Work to complete =>
Below are entries to reproduce exactly, apart from their pictures.

Dataset records =>

***

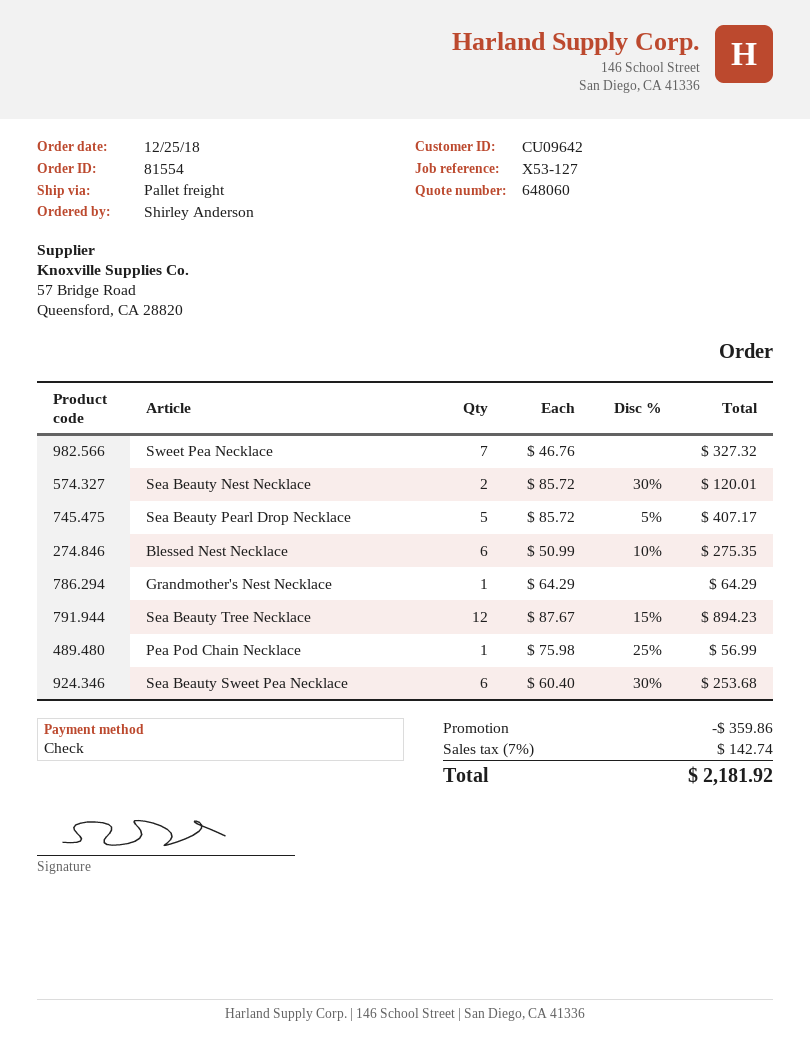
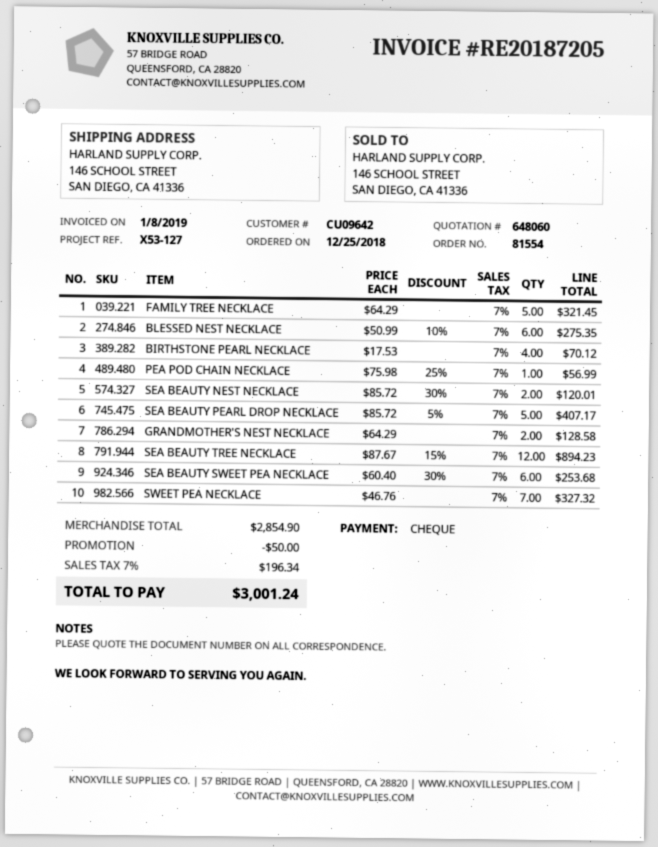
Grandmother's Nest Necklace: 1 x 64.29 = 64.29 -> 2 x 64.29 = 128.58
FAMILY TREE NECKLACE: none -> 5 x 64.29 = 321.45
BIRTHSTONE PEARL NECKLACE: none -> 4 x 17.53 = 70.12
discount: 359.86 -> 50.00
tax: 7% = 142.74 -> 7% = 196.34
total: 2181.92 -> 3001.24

***

Written answer =>
Grandmother's Nest Necklace: 1 x 64.29 = 64.29 -> 2 x 64.29 = 128.58
FAMILY TREE NECKLACE: none -> 5 x 64.29 = 321.45
BIRTHSTONE PEARL NECKLACE: none -> 4 x 17.53 = 70.12
discount: 359.86 -> 50.00
tax: 7% = 142.74 -> 7% = 196.34
total: 2181.92 -> 3001.24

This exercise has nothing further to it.